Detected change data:
+ + +

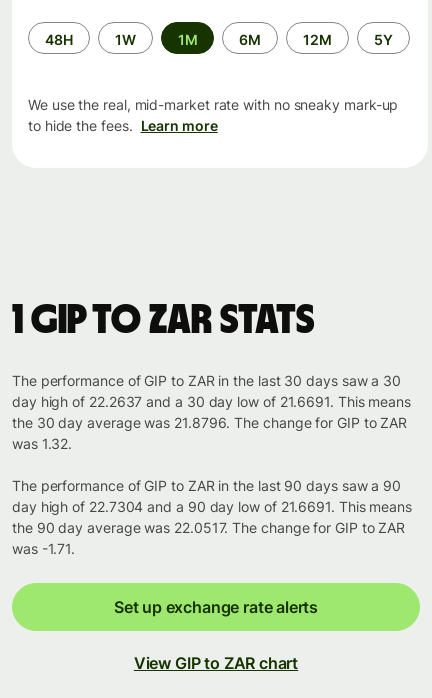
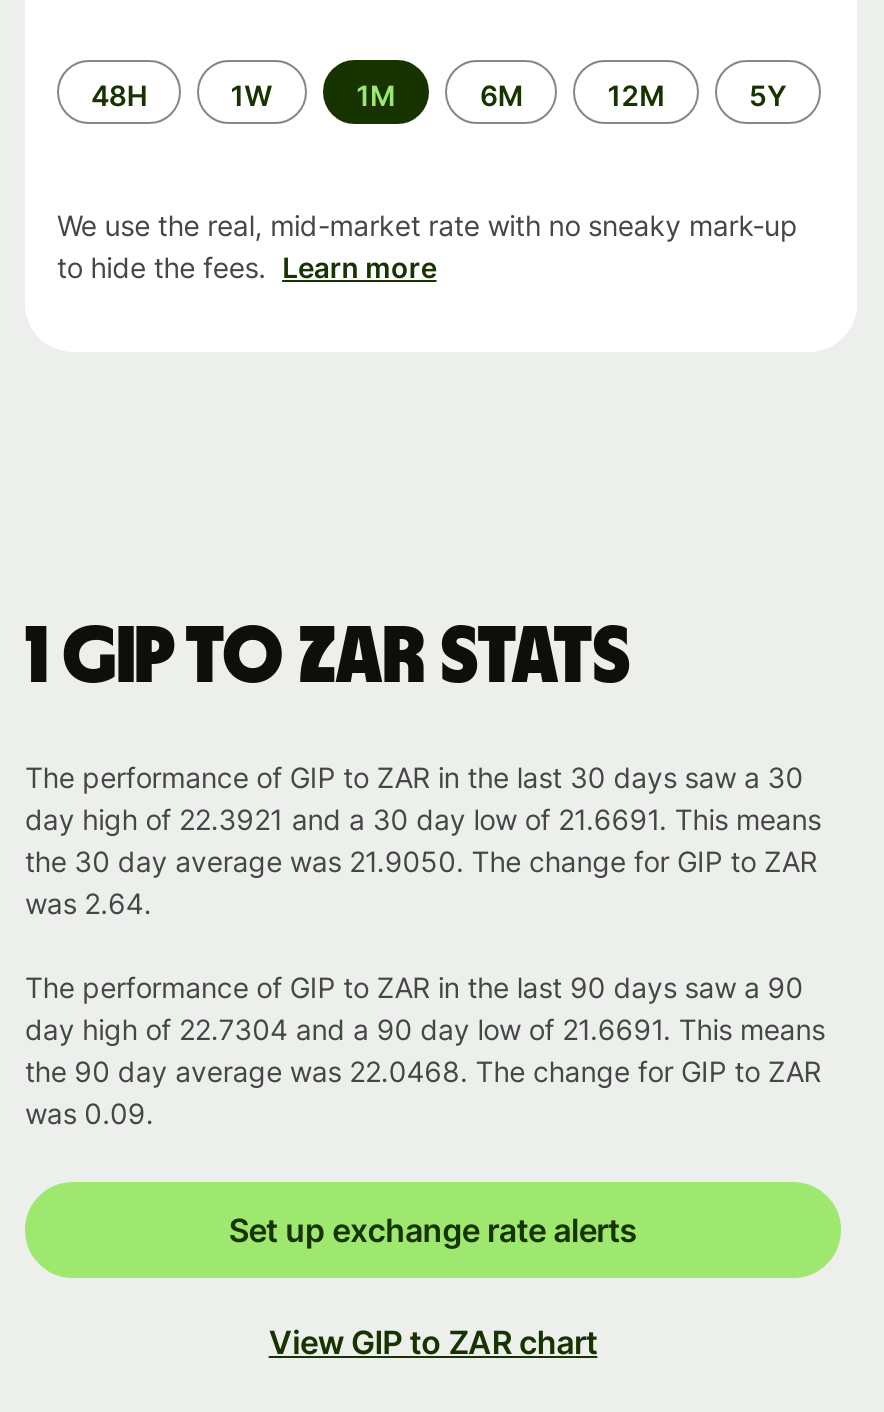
- day high of 22.2637 and a 30 day low of 21.6691. This means
+ day high of 22.3921 and a 30 day low of 21.6691. This means

- the 30 day average was 21.8796. The change for GIP to ZAR
+ the 30 day average was 21.9050. The change for GIP to ZAR

- was 1.32.
+ was 2.64.

- the 90 day average was 22.0517. The change for GIP to ZAR
+ the 90 day average was 22.0468. The change for GIP to ZAR

- was -1.71.
+ was 0.09.
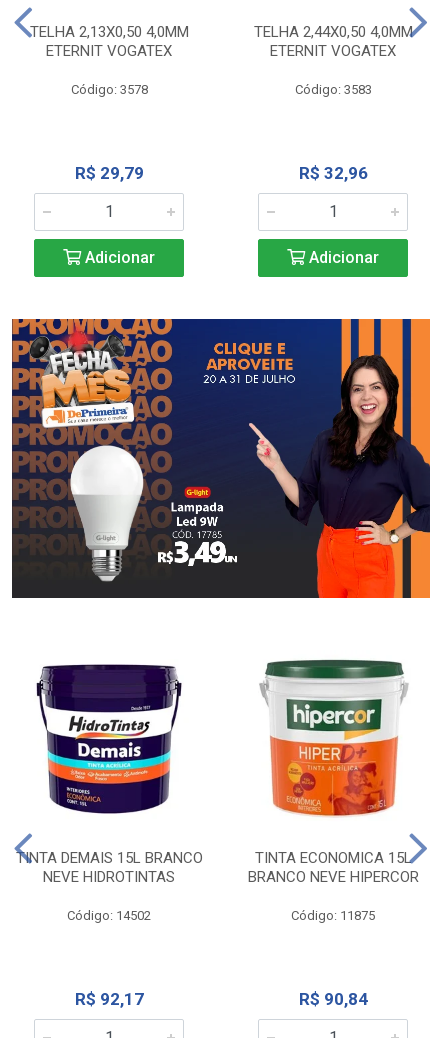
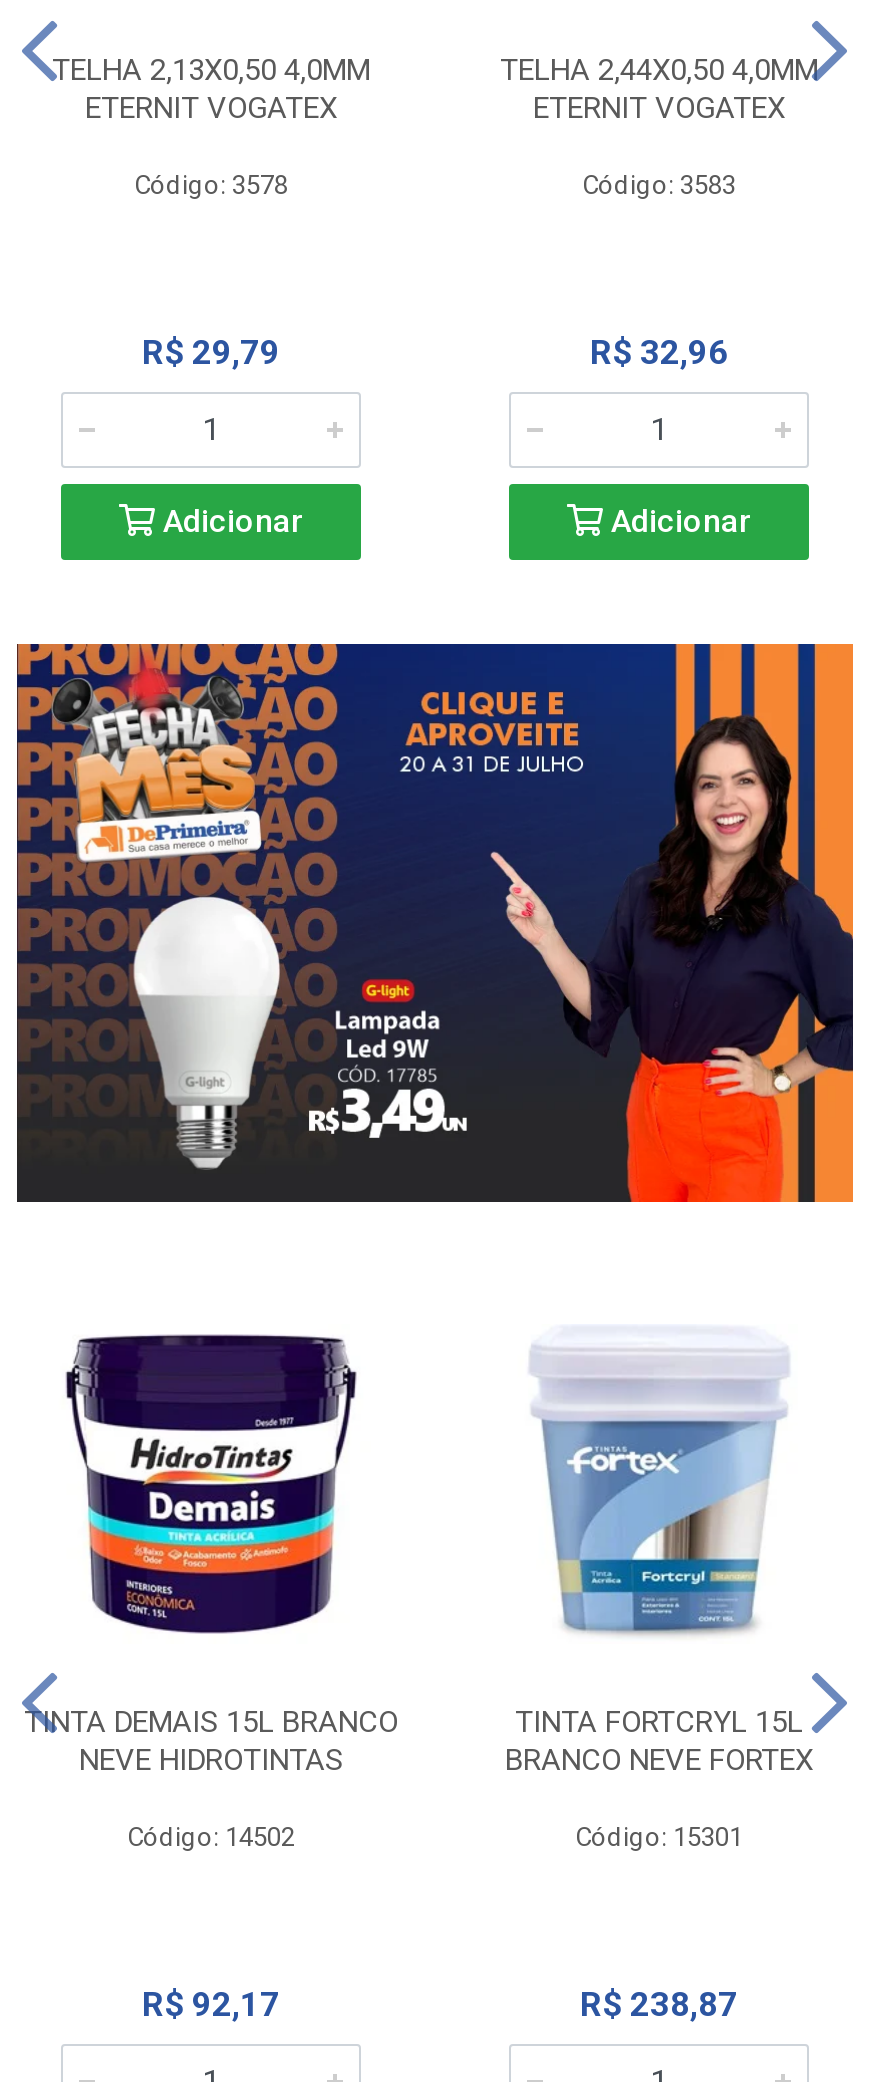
- [image]
- TINTA ECONOMICA 15L
+ [image]
+ TINTA FORTCRYL 15L

- BRANCO NEVE HIPERCOR
+ BRANCO NEVE FORTEX

- Código: 11875
+ Código: 15301

- R$ 90,84
+ R$ 238,87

+ + +

Instructions to follow: Only the lines from the one with "- was -1.71." through the final line of the data should be written out, exactly and including both ends. Skip the pictures.

Response below:
- was -1.71.
+ was 0.09.
- [image]
- TINTA ECONOMICA 15L
+ [image]
+ TINTA FORTCRYL 15L

- BRANCO NEVE HIPERCOR
+ BRANCO NEVE FORTEX

- Código: 11875
+ Código: 15301

- R$ 90,84
+ R$ 238,87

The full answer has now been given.